# how much abuse can a forklift motor take???



## OMT (May 10, 2010)

so im in the middle of doing my little conversion here, using a forklift drive motor. i have plans to make other ev's, and even a performance vehicle, when it got me thinking

if i take a forklift motor, with mnay bars, and advanced, lets say to take higher voltage, what could it handle. ie: putting a 48v motor to work with 200v DC or around 144-200v dc would something break very quickly, or work inefficiently.

thanks, i was just wondering, really how much different is a warp9 motor compared to a 9" drive motor??


----------



## major (Apr 4, 2008)

OMT said:


> if i take a forklift motor, with mnay bars, and advanced, lets say to take higher voltage, what could it handle. ie: putting a 48v motor to work with 200v DC or around 144-200v dc would something break very quickly, or work inefficiently.


Hi OMT,

It depends on a lot of different variables. From what I can see, the fastest, or should I say quickest electric drag racers use old forklift motors which have been juiced. But those old fork motors come in a wide variety of designs. And it takes experience to know how to trick one out. So jump in now and start building and racing. Learn what works and what breaks. That's how John, Bill, Shawn and Dennis got to where they are today.

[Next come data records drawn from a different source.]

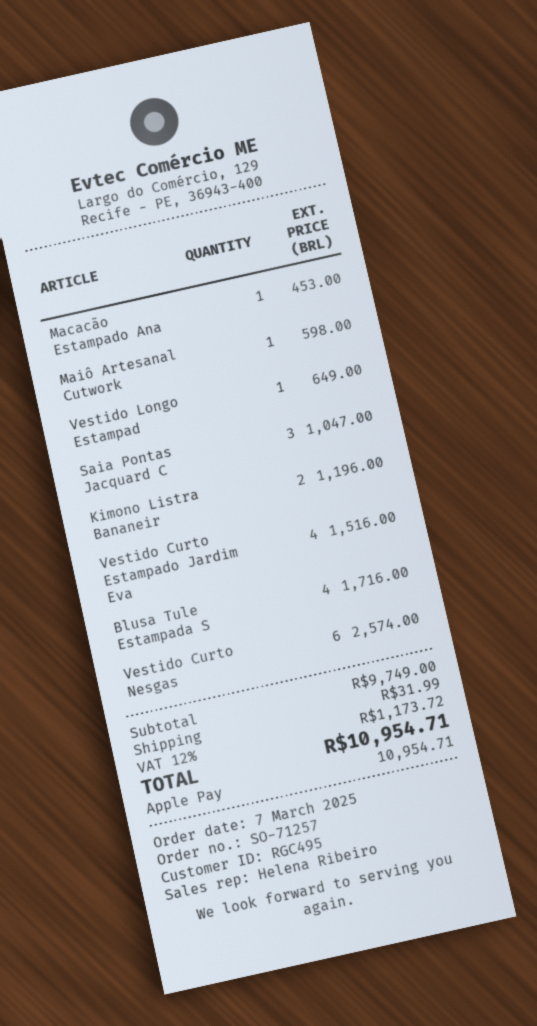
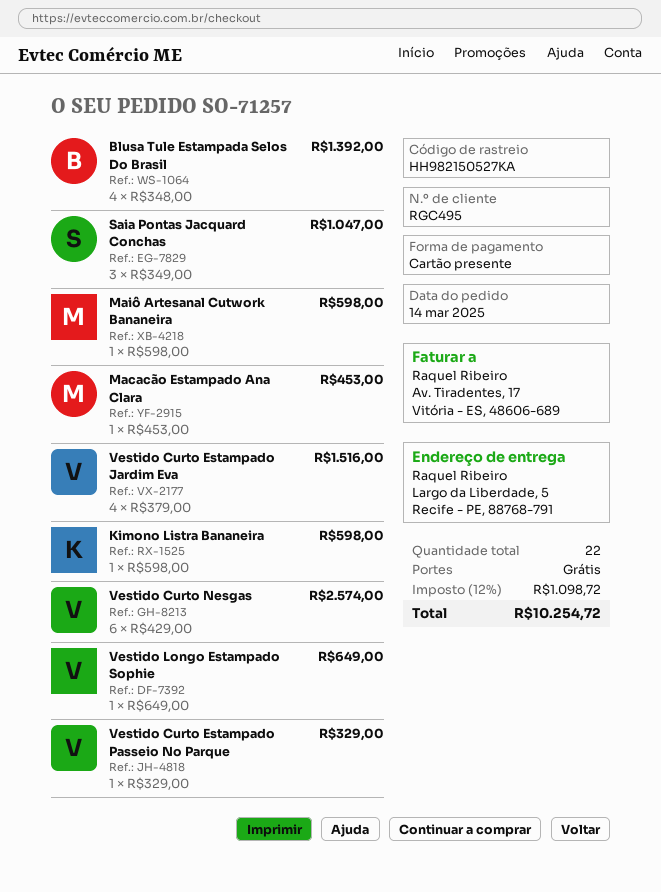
order date: 2025-03-07 -> 2025-03-14
payment method: Apple Pay -> gift card
Kimono Listra Bananeir: 2 for 1196.00 -> 1 for 598.00
Blusa Tule Estampada S: 4 for 1716.00 -> 4 for 1392.00
Vestido Curto Estampado Passeio No Parque: none -> 1 for 329.00
shipping: 31.99 -> 0.00
tax: 12% = 1173.72 -> 12% = 1098.72
total: 10954.71 -> 10254.72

> i was just wondering, really how much different is a warp9 motor compared to a 9" drive motor??


Inside the motors, they look pretty much the same to me 

Regards,

major


----------



## OMT (May 10, 2010)

thanks guys! now i cant wait to get my first conversion done, i want to build a really fast street driver just to see if i can do it with a 11`inch forklift drive motor, some a123, or thundersky, and performance suspention parts.


----------